[[ Data open ]]

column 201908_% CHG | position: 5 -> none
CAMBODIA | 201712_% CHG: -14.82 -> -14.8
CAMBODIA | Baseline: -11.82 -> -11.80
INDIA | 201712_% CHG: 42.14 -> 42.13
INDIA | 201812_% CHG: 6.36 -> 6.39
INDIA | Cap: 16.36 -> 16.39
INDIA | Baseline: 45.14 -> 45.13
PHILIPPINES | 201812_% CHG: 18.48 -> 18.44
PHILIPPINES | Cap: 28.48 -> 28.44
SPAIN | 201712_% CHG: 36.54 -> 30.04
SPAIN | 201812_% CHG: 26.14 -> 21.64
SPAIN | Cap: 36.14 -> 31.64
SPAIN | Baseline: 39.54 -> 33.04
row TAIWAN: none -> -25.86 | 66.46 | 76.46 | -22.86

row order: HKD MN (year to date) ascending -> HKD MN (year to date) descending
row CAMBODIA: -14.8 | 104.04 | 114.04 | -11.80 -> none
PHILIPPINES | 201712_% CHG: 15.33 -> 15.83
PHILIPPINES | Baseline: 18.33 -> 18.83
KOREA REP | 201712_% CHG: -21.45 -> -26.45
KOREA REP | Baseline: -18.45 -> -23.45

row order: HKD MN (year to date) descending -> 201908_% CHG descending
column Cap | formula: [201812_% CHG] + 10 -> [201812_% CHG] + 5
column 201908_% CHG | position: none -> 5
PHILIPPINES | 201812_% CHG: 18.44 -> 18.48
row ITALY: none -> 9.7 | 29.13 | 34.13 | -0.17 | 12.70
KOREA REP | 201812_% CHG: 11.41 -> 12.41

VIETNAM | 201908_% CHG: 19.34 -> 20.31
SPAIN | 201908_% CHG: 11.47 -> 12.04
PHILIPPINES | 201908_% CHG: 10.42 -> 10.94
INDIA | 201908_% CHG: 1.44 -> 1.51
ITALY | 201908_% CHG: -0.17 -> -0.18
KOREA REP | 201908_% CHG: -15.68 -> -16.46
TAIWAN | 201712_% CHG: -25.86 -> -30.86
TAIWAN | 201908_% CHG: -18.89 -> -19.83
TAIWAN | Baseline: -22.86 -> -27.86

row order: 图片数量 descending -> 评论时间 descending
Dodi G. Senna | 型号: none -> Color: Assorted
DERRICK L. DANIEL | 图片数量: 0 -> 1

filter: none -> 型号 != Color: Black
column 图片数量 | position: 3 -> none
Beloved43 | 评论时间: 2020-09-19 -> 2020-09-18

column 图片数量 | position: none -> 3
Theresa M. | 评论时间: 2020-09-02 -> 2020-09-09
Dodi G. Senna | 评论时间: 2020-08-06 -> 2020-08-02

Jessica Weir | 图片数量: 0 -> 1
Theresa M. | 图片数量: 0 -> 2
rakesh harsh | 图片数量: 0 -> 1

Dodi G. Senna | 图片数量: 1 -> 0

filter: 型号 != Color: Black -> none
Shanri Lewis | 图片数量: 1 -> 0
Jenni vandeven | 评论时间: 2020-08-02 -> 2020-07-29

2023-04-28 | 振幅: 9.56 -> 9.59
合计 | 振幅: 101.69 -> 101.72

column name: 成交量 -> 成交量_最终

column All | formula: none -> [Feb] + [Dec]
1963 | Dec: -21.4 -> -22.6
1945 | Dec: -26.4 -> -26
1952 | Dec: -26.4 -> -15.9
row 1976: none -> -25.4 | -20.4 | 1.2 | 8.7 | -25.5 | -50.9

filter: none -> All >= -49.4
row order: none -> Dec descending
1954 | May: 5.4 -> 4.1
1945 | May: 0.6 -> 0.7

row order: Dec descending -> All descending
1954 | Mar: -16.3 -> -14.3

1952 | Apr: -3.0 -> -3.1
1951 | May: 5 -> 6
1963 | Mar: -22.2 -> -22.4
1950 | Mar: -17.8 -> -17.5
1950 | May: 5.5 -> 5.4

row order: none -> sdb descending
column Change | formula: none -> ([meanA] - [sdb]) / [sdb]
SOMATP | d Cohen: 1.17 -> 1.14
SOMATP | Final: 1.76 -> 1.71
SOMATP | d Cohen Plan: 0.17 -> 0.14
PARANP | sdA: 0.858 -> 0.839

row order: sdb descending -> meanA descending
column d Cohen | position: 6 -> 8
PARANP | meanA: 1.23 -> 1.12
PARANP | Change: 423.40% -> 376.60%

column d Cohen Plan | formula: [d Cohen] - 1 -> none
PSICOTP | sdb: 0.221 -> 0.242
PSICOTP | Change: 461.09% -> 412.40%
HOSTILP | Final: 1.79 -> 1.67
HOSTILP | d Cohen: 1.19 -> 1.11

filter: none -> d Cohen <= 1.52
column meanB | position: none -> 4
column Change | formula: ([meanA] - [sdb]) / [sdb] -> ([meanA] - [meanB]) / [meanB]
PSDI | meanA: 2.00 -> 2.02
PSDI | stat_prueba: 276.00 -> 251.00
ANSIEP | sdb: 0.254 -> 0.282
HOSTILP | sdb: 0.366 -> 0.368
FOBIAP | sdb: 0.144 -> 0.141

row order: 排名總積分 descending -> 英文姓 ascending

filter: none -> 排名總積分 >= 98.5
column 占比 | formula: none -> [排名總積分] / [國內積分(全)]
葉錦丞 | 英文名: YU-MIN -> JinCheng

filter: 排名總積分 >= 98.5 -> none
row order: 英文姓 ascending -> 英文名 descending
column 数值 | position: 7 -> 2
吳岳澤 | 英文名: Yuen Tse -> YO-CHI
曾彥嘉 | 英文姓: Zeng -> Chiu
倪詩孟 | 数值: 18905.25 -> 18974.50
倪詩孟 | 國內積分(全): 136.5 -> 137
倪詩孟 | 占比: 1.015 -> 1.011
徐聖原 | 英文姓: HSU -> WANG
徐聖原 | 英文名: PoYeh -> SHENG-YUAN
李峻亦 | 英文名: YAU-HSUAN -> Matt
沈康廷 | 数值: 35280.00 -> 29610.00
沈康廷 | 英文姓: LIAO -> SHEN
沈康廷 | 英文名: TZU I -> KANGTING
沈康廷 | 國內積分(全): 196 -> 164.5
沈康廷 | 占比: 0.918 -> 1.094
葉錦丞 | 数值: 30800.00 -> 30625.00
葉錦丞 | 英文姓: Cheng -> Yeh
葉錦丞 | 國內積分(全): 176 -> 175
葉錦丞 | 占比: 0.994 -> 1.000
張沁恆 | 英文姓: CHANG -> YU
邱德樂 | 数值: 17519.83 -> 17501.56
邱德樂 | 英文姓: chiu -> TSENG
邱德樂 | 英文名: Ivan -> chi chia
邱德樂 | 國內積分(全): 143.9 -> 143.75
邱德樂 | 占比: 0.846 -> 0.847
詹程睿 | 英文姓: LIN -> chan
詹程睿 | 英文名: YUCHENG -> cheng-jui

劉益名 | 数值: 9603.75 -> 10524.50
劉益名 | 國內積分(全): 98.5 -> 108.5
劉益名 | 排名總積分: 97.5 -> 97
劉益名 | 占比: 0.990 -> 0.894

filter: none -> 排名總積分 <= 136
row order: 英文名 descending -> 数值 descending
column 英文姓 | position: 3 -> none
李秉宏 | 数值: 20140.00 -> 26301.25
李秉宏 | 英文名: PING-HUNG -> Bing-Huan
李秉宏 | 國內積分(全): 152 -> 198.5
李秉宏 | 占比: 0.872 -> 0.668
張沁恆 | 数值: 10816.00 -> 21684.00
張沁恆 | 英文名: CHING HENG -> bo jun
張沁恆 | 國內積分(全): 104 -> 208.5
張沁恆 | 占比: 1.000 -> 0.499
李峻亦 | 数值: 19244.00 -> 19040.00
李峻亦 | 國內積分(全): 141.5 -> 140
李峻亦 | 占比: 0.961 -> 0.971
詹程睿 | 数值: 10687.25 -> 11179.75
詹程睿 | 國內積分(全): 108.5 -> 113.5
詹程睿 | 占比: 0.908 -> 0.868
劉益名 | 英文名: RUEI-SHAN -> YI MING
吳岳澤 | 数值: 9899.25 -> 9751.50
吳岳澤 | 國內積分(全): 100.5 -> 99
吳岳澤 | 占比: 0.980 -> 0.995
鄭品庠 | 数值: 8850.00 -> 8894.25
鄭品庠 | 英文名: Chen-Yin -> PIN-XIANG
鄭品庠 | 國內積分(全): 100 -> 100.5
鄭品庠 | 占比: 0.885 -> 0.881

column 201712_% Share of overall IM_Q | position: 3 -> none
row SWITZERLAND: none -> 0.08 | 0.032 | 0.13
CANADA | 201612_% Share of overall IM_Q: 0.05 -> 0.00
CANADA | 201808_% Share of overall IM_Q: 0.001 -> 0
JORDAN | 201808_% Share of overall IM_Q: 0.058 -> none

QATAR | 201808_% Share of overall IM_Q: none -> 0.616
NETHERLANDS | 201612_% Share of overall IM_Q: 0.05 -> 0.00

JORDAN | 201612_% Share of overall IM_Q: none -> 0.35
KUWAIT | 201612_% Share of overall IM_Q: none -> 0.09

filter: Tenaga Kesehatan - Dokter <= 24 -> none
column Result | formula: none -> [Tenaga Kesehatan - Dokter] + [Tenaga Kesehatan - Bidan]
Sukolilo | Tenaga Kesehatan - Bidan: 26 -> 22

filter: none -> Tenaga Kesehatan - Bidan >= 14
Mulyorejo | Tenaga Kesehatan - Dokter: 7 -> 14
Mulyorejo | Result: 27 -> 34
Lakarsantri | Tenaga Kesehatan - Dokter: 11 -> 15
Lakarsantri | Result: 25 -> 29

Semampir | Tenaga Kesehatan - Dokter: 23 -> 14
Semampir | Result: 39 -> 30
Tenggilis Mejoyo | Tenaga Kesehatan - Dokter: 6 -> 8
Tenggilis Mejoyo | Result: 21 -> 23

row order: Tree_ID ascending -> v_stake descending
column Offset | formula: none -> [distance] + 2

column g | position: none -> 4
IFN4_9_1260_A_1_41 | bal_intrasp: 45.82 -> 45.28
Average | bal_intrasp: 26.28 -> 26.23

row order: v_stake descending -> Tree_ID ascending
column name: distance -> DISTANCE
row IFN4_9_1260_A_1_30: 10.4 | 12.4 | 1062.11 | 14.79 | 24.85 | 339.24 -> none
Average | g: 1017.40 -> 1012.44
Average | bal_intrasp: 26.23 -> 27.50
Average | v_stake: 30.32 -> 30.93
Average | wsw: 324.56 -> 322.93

[[ Data closed ]]

**What you are asked to do:** Of the entries above, repeat exactly the lines between the line with "PHILIPPINES | Cap: 28.48 -> 28.44" and the line with "row CAMBODIA: -14.8", inclusive, and no others.

**Exercise solution:**
PHILIPPINES | Cap: 28.48 -> 28.44
SPAIN | 201712_% CHG: 36.54 -> 30.04
SPAIN | 201812_% CHG: 26.14 -> 21.64
SPAIN | Cap: 36.14 -> 31.64
SPAIN | Baseline: 39.54 -> 33.04
row TAIWAN: none -> -25.86 | 66.46 | 76.46 | -22.86

row order: HKD MN (year to date) ascending -> HKD MN (year to date) descending
row CAMBODIA: -14.8 | 104.04 | 114.04 | -11.80 -> none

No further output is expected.